Adolescent suicidal ideation and behavior include suicidal (a) ideation and thoughts, (b) plans, and (c) attempts (O’Carroll et al. 1996; Posner et al., 2011), along with suicide-related thoughts and behaviors, such as verbal threats and self-injurious thoughts and behaviors, in addition to actual suicide completion (O’Carroll et al., 1996). Suicidal thoughts, particularly in combination with non-suicidal self-harm, warrant serious attention. Mars and colleagues (2019) recently assessed adolescents at age 16 for suicidal thoughts and non-suicidal self-harm. Of those who reported suicidal thoughts, 12% went on to attempt suicide. Of those who reported non-suicidal self-harm, 12% went on to attempt suicide (Mars et al., 2019). However, about 20% of those who reported both suicidal thoughts and non-suicidal self-harm, at age 16, went on to make a suicide attempt by age 21 (Mars et al., 2019). In contrast, only 1% of those not reporting either suicidal ideation or non-suicidal self-harm attempted suicide by age 21 (Mars et al., 2019). The recent findings of Mars and colleagues (2019) follow a similar pattern to earlier studies. Goldston (2000) reported that, of those adolescents who report suicidal ideation, 2.8–16.7% are likely to attempt suicide within the next year; in contrast, only 0.3% of adolescents who do not report suicidal ideation will attempt suicide within the next year. Understanding the factors that are associated with an increased suicide risk, as well as the various manifestations of suicidal ideation, suicidal behavior, or self-harm, is central to the discovery of effective preventive interventions.

It is likely that suicidal ideation and behavior, among African American adolescents, have different etiological risk factors than those for adolescents with different cultural and ethnic backgrounds and experiences (Goldston et al., 2008; Klibert, Barefoot, Langhinrichsen-Rohling, Warren, & Smalley, 2015) and, as such, prevention and intervention strategies must address these distinctive risk factors, to be effective (Hall, 2005; Wang, Lin, & Wong, 2018). Contextual hardships experienced by many African American adolescents, such as racial discrimination, can (a) directly increase the risk for suicidal ideation and behavior (Arshanapally, Werner, Sartor, & Bucholz, 2018; Assari, Moghani Lankarani, & Caldwell, 2017; Osiezagha, Kaur, Barker, & Bailey, 2009) or (b) indirectly increase the risk for suicidal ideation and behavior by interacting with psychiatric disorders often associated with suicidal ideation and behavior (Sani et al., 2011), adding to the complexity of this phenomenon for African American adolescents. The odds of experiencing suicidal ideation and behavior are approximately 2 times greater for African American adolescents and young adults who report racial discrimination, compared to those who do not (Arshanpally et al., 2018). The link between racial discrimination and suicidal ideation and behavior remains after controlling for depression and other psychosocial risk factors (Arshanpally et al., 2018), suggesting that racial discrimination independently contributes to suicide risk in African American adolescents.

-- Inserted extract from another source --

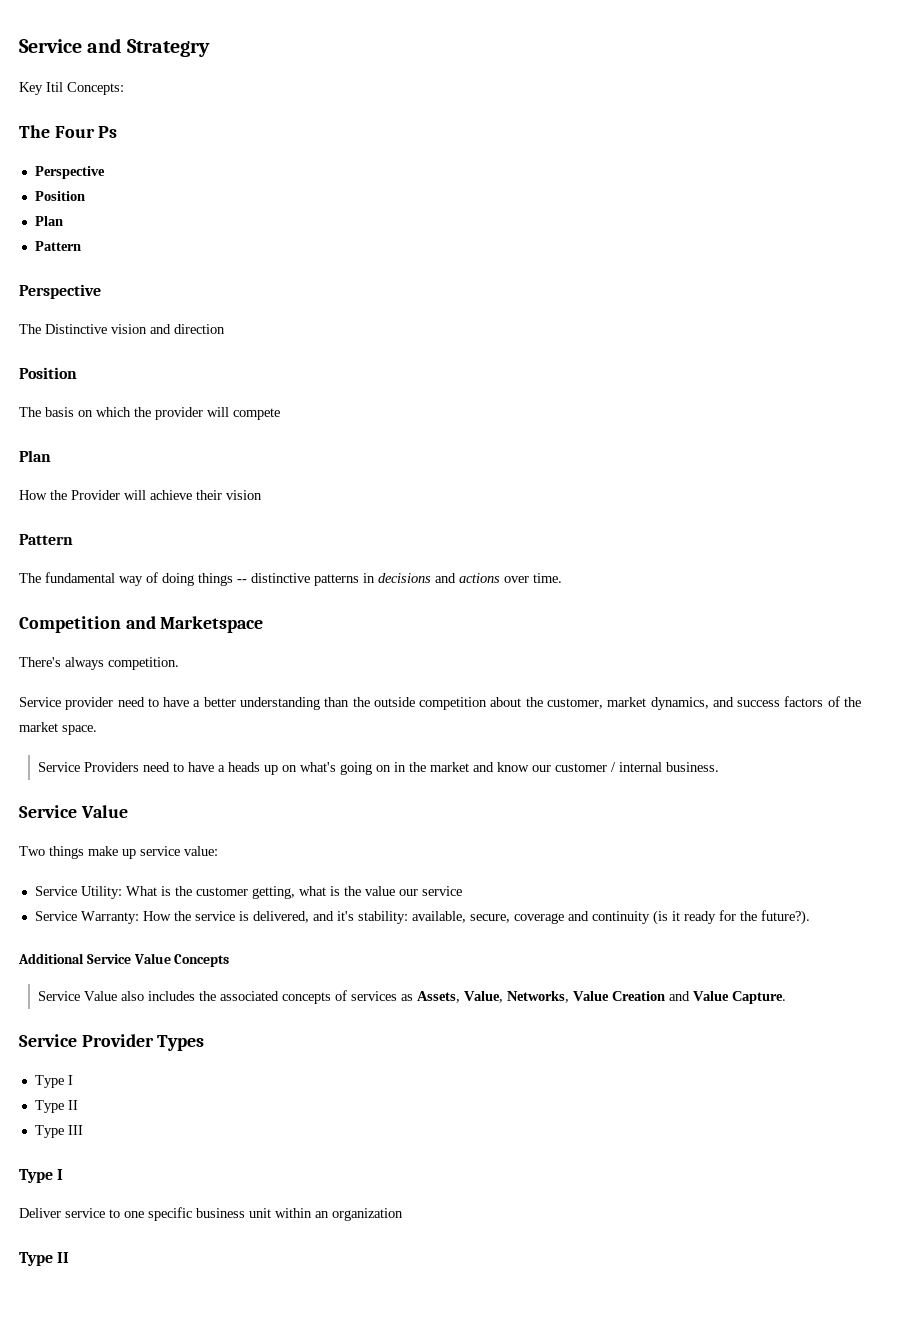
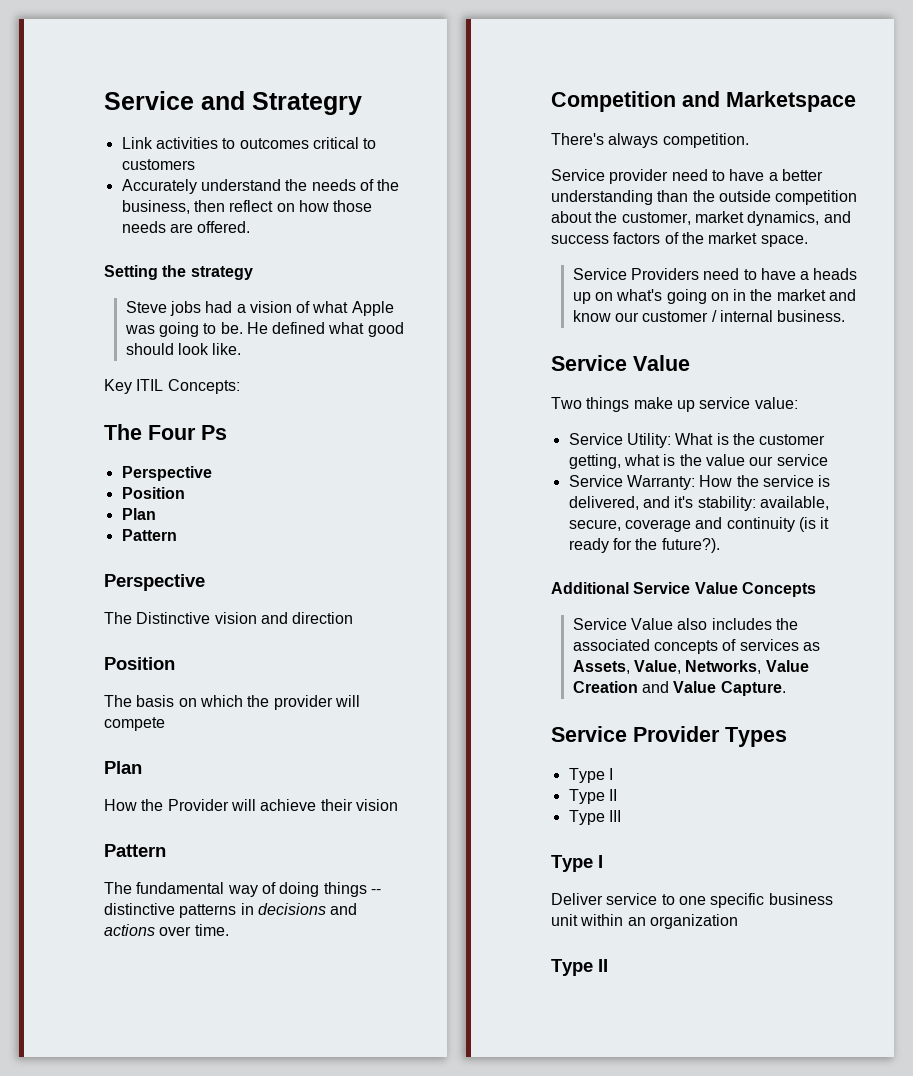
(210, 48) none -> [121,137,377,149] [121,159,195,170] [121,179,400,194] [121,200,373,214] [121,221,251,233] [104,265,253,280] [125,301,394,316] [124,322,404,337] [125,343,242,355] // Link activities to outcomes critical to customers // Accurately understand the needs of the business, then reflect on how those needs are offered. // Setting the strategy // Steve jobs had a vision of what Apple was going to be. He defined what good should look like.
[46,82,63,92] Itil -> [136,379,164,391] ITIL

Contrary to what we know for other adolescents, only half of African American adolescents who have attempted suicide had a diagnosed psychiatric disorder before the attempt (Joe, Baser, Neighbors, Caldwell, & Jackson, 2009). While depression is most predictive for other groups, having an anxiety disorder placed African American adolescents at the highest risk for attempted suicide (Joe et al., 2009). Similarly, other findings indicate that African American adolescent females report suicidal ideation at lower levels of depression than European American adolescent females (Robinson, Droege, Hipwell, Stepp, & Keenan, 2016). The findings of Joe et al. (2009) and Robinson et al. (2016), among other studies that also establish distinct patterns of risk and suicide manifestations for African American youth, call into question the appropriateness of traditional etiological models and predictors of suicide risk for African American adolescents, by which most current preventive intervention strategies are grounded. Preventive interventions for African American adolescents must consider the complexities of their social ecology, including the influence of systemic racism, along with the cognitive and behavioral management of their social context.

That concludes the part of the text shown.